- [Stored data]
****************
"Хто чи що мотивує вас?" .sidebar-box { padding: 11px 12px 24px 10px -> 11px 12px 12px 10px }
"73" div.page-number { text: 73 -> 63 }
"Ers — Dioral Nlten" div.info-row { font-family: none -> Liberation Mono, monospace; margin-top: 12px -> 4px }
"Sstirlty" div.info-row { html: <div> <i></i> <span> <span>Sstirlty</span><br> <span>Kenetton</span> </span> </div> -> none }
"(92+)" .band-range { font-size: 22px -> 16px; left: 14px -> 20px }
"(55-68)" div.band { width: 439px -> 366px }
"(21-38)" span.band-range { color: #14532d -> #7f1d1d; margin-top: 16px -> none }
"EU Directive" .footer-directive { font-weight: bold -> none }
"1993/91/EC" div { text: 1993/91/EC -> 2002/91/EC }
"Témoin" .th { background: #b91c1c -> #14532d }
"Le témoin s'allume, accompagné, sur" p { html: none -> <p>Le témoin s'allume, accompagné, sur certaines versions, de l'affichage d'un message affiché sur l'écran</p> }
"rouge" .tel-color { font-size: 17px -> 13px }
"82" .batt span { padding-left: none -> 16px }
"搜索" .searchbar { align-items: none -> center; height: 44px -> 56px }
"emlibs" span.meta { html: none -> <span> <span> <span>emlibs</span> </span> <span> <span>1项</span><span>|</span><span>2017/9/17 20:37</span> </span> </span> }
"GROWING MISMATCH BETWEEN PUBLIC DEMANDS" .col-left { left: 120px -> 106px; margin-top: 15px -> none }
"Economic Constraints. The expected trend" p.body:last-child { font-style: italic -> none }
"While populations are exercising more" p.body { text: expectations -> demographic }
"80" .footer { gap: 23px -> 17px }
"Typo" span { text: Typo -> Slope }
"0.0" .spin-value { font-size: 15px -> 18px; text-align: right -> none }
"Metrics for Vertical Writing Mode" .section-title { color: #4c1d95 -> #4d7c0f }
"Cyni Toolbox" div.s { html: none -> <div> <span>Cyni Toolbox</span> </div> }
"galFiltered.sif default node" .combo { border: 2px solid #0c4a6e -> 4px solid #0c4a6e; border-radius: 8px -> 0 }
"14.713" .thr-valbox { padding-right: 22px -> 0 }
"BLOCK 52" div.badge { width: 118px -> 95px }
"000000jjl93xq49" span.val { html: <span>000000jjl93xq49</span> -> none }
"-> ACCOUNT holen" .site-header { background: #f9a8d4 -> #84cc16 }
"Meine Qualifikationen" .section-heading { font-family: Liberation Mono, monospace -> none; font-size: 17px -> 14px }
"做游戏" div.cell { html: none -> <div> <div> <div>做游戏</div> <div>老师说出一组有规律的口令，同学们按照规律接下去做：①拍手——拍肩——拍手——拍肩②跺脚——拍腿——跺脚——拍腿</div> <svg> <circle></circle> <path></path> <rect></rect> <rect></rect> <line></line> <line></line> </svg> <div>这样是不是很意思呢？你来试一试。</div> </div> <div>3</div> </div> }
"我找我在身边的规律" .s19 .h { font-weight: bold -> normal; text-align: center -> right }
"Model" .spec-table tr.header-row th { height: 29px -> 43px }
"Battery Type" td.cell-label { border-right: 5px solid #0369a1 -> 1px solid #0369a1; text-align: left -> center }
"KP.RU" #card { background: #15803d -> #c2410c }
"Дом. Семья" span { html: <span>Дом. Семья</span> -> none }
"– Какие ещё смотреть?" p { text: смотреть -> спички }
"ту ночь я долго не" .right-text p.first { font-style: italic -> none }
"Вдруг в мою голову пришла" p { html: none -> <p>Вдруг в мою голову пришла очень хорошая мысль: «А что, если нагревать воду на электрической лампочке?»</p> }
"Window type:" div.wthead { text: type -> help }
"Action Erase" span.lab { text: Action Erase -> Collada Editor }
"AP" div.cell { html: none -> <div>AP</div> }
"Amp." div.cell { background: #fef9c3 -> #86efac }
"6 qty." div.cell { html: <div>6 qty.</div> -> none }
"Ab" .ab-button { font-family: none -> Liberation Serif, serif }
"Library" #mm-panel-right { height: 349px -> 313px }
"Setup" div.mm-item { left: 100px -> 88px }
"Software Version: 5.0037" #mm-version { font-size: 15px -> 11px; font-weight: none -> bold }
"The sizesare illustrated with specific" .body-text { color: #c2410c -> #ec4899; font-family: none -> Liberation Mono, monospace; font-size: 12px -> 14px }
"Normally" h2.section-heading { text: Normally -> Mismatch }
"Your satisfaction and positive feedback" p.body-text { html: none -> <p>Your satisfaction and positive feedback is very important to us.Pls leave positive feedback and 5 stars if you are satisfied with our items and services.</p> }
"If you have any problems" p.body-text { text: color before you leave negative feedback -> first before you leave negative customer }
****************
- [AIM OF THE TASK]
An exact copy of every record is needed.

- [RESULT OF THE EXERCISE]
"Хто чи що мотивує вас?" .sidebar-box { padding: 11px 12px 24px 10px -> 11px 12px 12px 10px }
"73" div.page-number { text: 73 -> 63 }
"Ers — Dioral Nlten" div.info-row { font-family: none -> Liberation Mono, monospace; margin-top: 12px -> 4px }
"Sstirlty" div.info-row { html: <div> <i></i> <span> <span>Sstirlty</span><br> <span>Kenetton</span> </span> </div> -> none }
"(92+)" .band-range { font-size: 22px -> 16px; left: 14px -> 20px }
"(55-68)" div.band { width: 439px -> 366px }
"(21-38)" span.band-range { color: #14532d -> #7f1d1d; margin-top: 16px -> none }
"EU Directive" .footer-directive { font-weight: bold -> none }
"1993/91/EC" div { text: 1993/91/EC -> 2002/91/EC }
"Témoin" .th { background: #b91c1c -> #14532d }
"Le témoin s'allume, accompagné, sur" p { html: none -> <p>Le témoin s'allume, accompagné, sur certaines versions, de l'affichage d'un message affiché sur l'écran</p> }
"rouge" .tel-color { font-size: 17px -> 13px }
"82" .batt span { padding-left: none -> 16px }
"搜索" .searchbar { align-items: none -> center; height: 44px -> 56px }
"emlibs" span.meta { html: none -> <span> <span> <span>emlibs</span> </span> <span> <span>1项</span><span>|</span><span>2017/9/17 20:37</span> </span> </span> }
"GROWING MISMATCH BETWEEN PUBLIC DEMANDS" .col-left { left: 120px -> 106px; margin-top: 15px -> none }
"Economic Constraints. The expected trend" p.body:last-child { font-style: italic -> none }
"While populations are exercising more" p.body { text: expectations -> demographic }
"80" .footer { gap: 23px -> 17px }
"Typo" span { text: Typo -> Slope }
"0.0" .spin-value { font-size: 15px -> 18px; text-align: right -> none }
"Metrics for Vertical Writing Mode" .section-title { color: #4c1d95 -> #4d7c0f }
"Cyni Toolbox" div.s { html: none -> <div> <span>Cyni Toolbox</span> </div> }
"galFiltered.sif default node" .combo { border: 2px solid #0c4a6e -> 4px solid #0c4a6e; border-radius: 8px -> 0 }
"14.713" .thr-valbox { padding-right: 22px -> 0 }
"BLOCK 52" div.badge { width: 118px -> 95px }
"000000jjl93xq49" span.val { html: <span>000000jjl93xq49</span> -> none }
"-> ACCOUNT holen" .site-header { background: #f9a8d4 -> #84cc16 }
"Meine Qualifikationen" .section-heading { font-family: Liberation Mono, monospace -> none; font-size: 17px -> 14px }
"做游戏" div.cell { html: none -> <div> <div> <div>做游戏</div> <div>老师说出一组有规律的口令，同学们按照规律接下去做：①拍手——拍肩——拍手——拍肩②跺脚——拍腿——跺脚——拍腿</div> <svg> <circle></circle> <path></path> <rect></rect> <rect></rect> <line></line> <line></line> </svg> <div>这样是不是很意思呢？你来试一试。</div> </div> <div>3</div> </div> }
"我找我在身边的规律" .s19 .h { font-weight: bold -> normal; text-align: center -> right }
"Model" .spec-table tr.header-row th { height: 29px -> 43px }
"Battery Type" td.cell-label { border-right: 5px solid #0369a1 -> 1px solid #0369a1; text-align: left -> center }
"KP.RU" #card { background: #15803d -> #c2410c }
"Дом. Семья" span { html: <span>Дом. Семья</span> -> none }
"– Какие ещё смотреть?" p { text: смотреть -> спички }
"ту ночь я долго не" .right-text p.first { font-style: italic -> none }
"Вдруг в мою голову пришла" p { html: none -> <p>Вдруг в мою голову пришла очень хорошая мысль: «А что, если нагревать воду на электрической лампочке?»</p> }
"Window type:" div.wthead { text: type -> help }
"Action Erase" span.lab { text: Action Erase -> Collada Editor }
"AP" div.cell { html: none -> <div>AP</div> }
"Amp." div.cell { background: #fef9c3 -> #86efac }
"6 qty." div.cell { html: <div>6 qty.</div> -> none }
"Ab" .ab-button { font-family: none -> Liberation Serif, serif }
"Library" #mm-panel-right { height: 349px -> 313px }
"Setup" div.mm-item { left: 100px -> 88px }
"Software Version: 5.0037" #mm-version { font-size: 15px -> 11px; font-weight: none -> bold }
"The sizesare illustrated with specific" .body-text { color: #c2410c -> #ec4899; font-family: none -> Liberation Mono, monospace; font-size: 12px -> 14px }
"Normally" h2.section-heading { text: Normally -> Mismatch }
"Your satisfaction and positive feedback" p.body-text { html: none -> <p>Your satisfaction and positive feedback is very important to us.Pls leave positive feedback and 5 stars if you are satisfied with our items and services.</p> }
"If you have any problems" p.body-text { text: color before you leave negative feedback -> first before you leave negative customer }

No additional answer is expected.